Each record should be given again exactly as it appears, with no image included.
--- RECORDS FOR THIS TASK ---
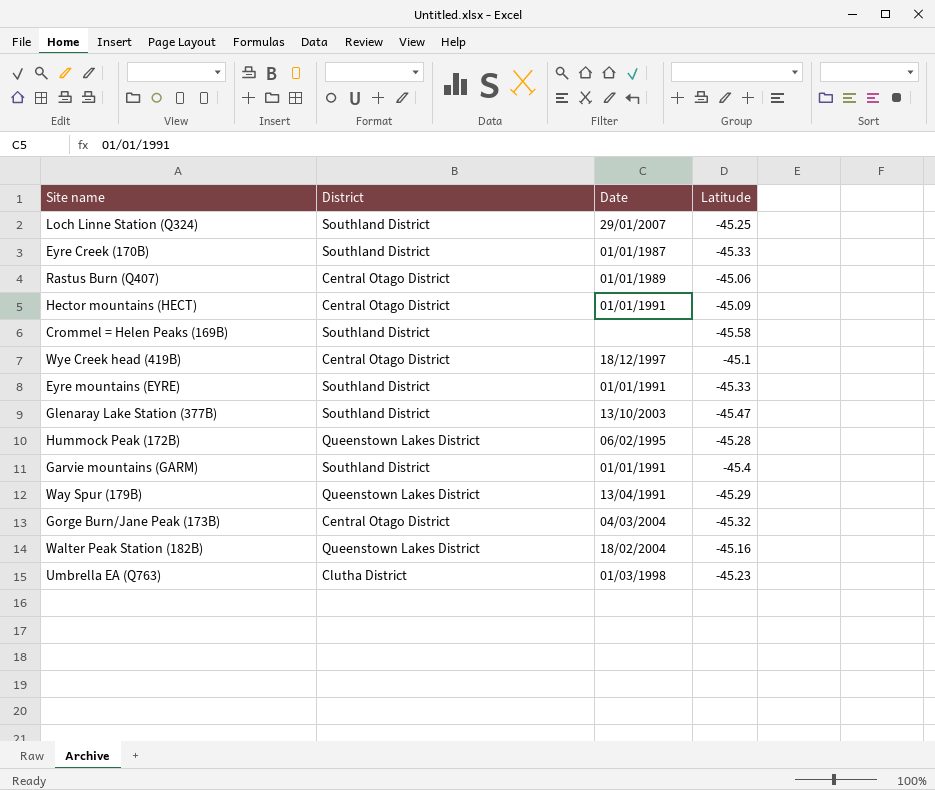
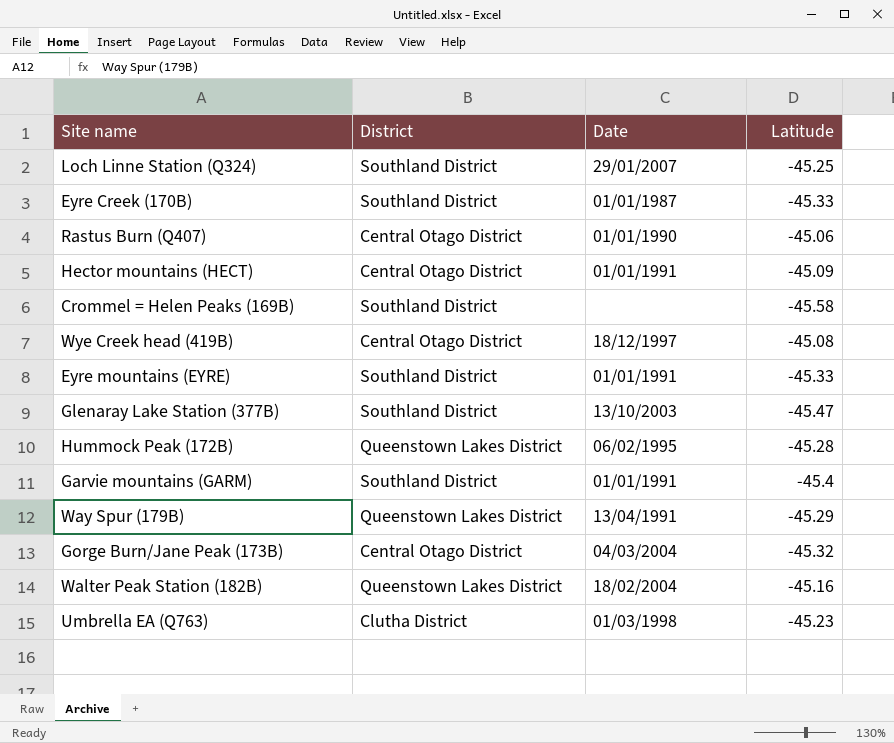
Rastus Burn (Q407) | Date: 01/01/1989 -> 01/01/1990
Wye Creek head (419B) | Latitude: -45.1 -> -45.08

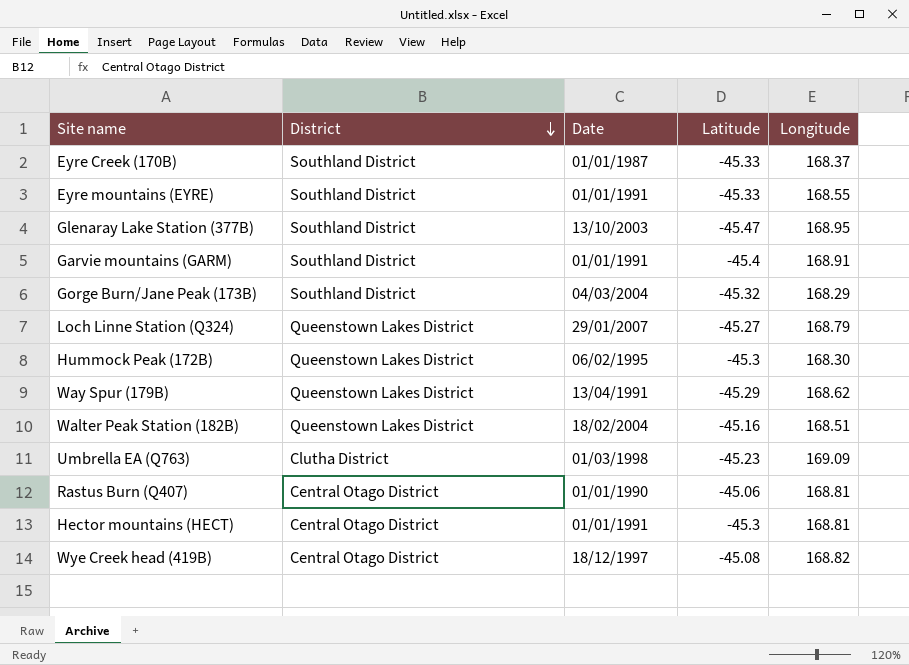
row order: none -> District descending
column Longitude | position: none -> 5
row Crommel = Helen Peaks (169B): Southland District | none | -45.58 -> none
Gorge Burn/Jane Peak (173B) | District: Central Otago District -> Southland District
Loch Linne Station (Q324) | District: Southland District -> Queenstown Lakes District
Loch Linne Station (Q324) | Latitude: -45.25 -> -45.27
Hummock Peak (172B) | Latitude: -45.28 -> -45.3
Hector mountains (HECT) | Latitude: -45.09 -> -45.3

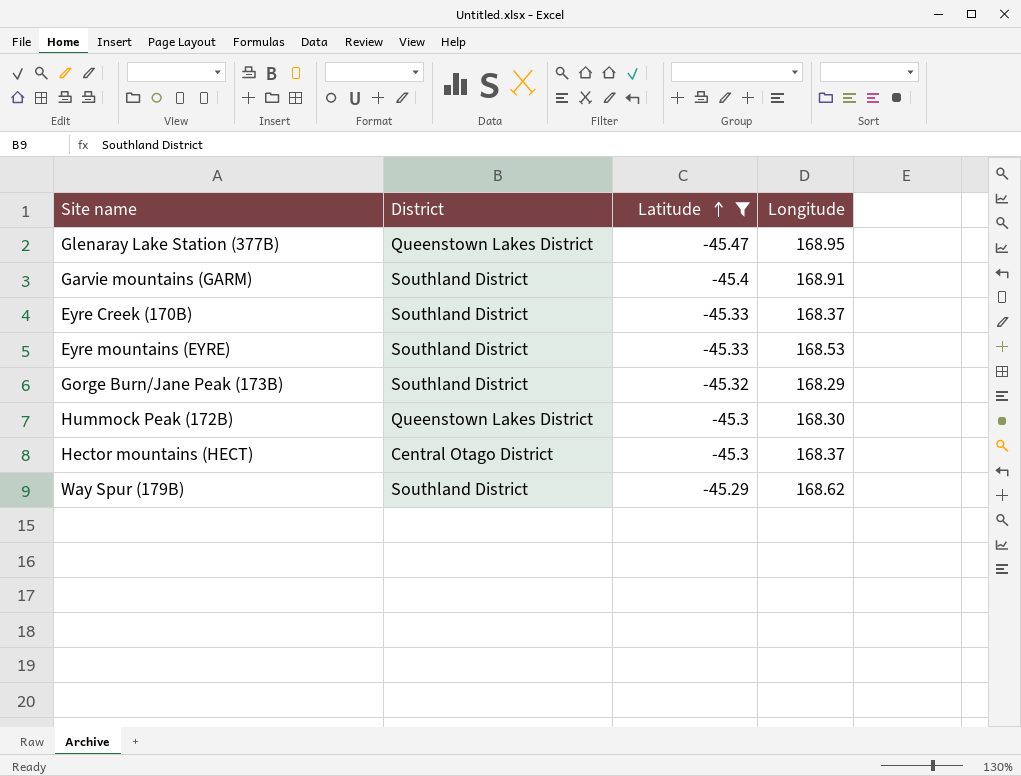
filter: none -> Latitude <= -45.29
row order: District descending -> Latitude ascending
column Date | position: 3 -> none
Glenaray Lake Station (377B) | District: Southland District -> Queenstown Lakes District
Eyre mountains (EYRE) | Longitude: 168.55 -> 168.53
Hector mountains (HECT) | Longitude: 168.81 -> 168.37
Way Spur (179B) | District: Queenstown Lakes District -> Southland District

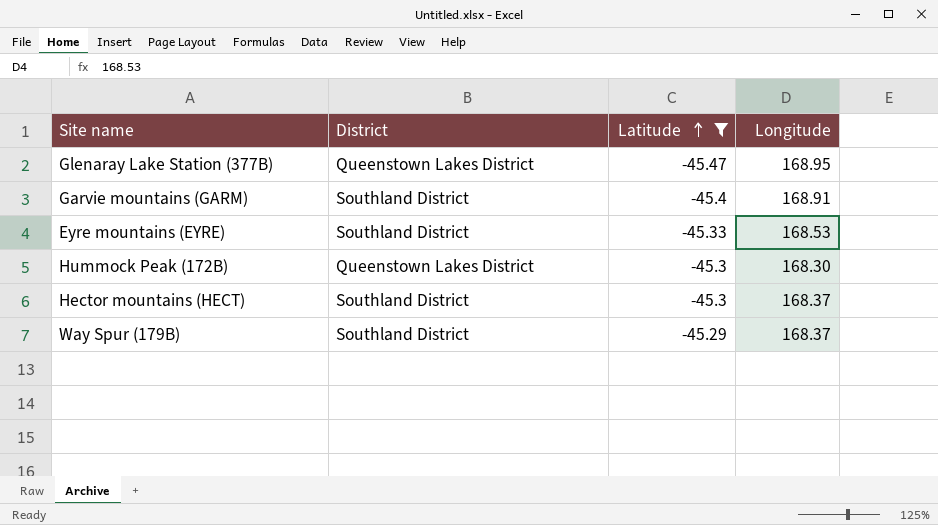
row Eyre Creek (170B): Southland District | -45.33 | 168.37 -> none
row Gorge Burn/Jane Peak (173B): Southland District | -45.32 | 168.29 -> none
Hector mountains (HECT) | District: Central Otago District -> Southland District
Way Spur (179B) | Longitude: 168.62 -> 168.37

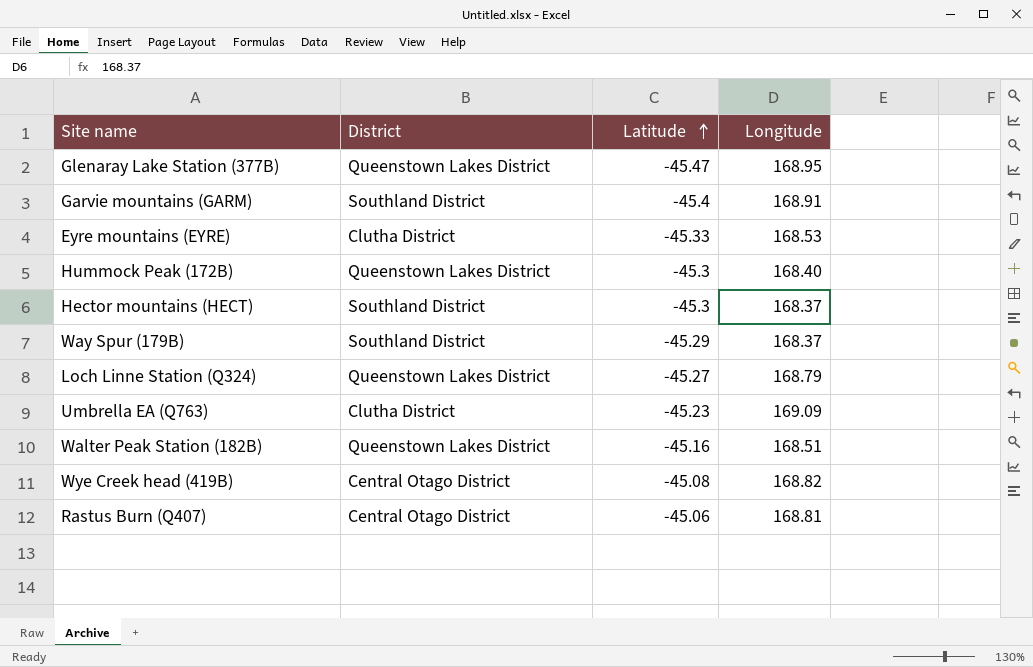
filter: Latitude <= -45.29 -> none
Eyre mountains (EYRE) | District: Southland District -> Clutha District
Hummock Peak (172B) | Longitude: 168.30 -> 168.40

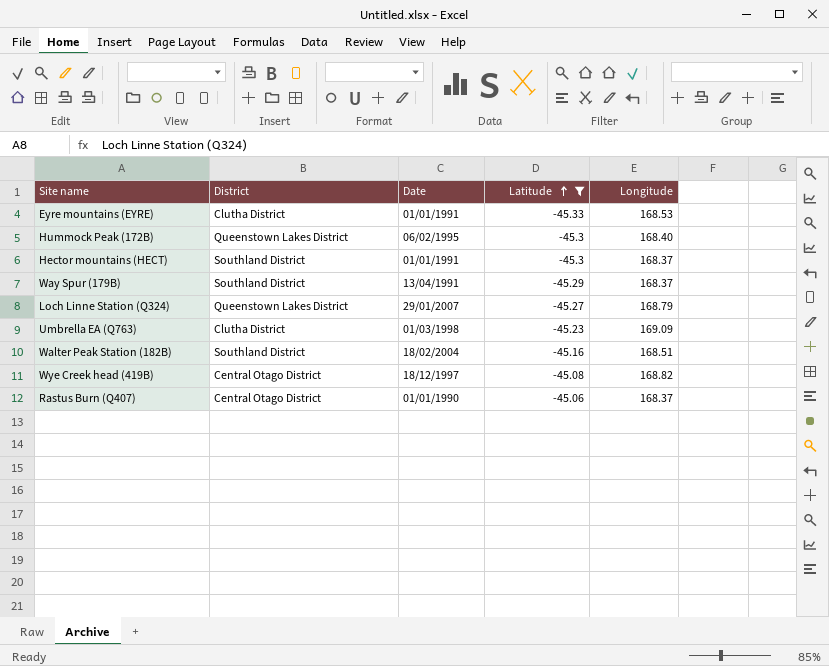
filter: none -> Latitude >= -45.33
column Date | position: none -> 3
Walter Peak Station (182B) | District: Queenstown Lakes District -> Southland District
Rastus Burn (Q407) | Longitude: 168.81 -> 168.37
---
**WORKED SOLUTION**:
Rastus Burn (Q407) | Date: 01/01/1989 -> 01/01/1990
Wye Creek head (419B) | Latitude: -45.1 -> -45.08

row order: none -> District descending
column Longitude | position: none -> 5
row Crommel = Helen Peaks (169B): Southland District | none | -45.58 -> none
Gorge Burn/Jane Peak (173B) | District: Central Otago District -> Southland District
Loch Linne Station (Q324) | District: Southland District -> Queenstown Lakes District
Loch Linne Station (Q324) | Latitude: -45.25 -> -45.27
Hummock Peak (172B) | Latitude: -45.28 -> -45.3
Hector mountains (HECT) | Latitude: -45.09 -> -45.3

filter: none -> Latitude <= -45.29
row order: District descending -> Latitude ascending
column Date | position: 3 -> none
Glenaray Lake Station (377B) | District: Southland District -> Queenstown Lakes District
Eyre mountains (EYRE) | Longitude: 168.55 -> 168.53
Hector mountains (HECT) | Longitude: 168.81 -> 168.37
Way Spur (179B) | District: Queenstown Lakes District -> Southland District

row Eyre Creek (170B): Southland District | -45.33 | 168.37 -> none
row Gorge Burn/Jane Peak (173B): Southland District | -45.32 | 168.29 -> none
Hector mountains (HECT) | District: Central Otago District -> Southland District
Way Spur (179B) | Longitude: 168.62 -> 168.37

filter: Latitude <= -45.29 -> none
Eyre mountains (EYRE) | District: Southland District -> Clutha District
Hummock Peak (172B) | Longitude: 168.30 -> 168.40

filter: none -> Latitude >= -45.33
column Date | position: none -> 3
Walter Peak Station (182B) | District: Queenstown Lakes District -> Southland District
Rastus Burn (Q407) | Longitude: 168.81 -> 168.37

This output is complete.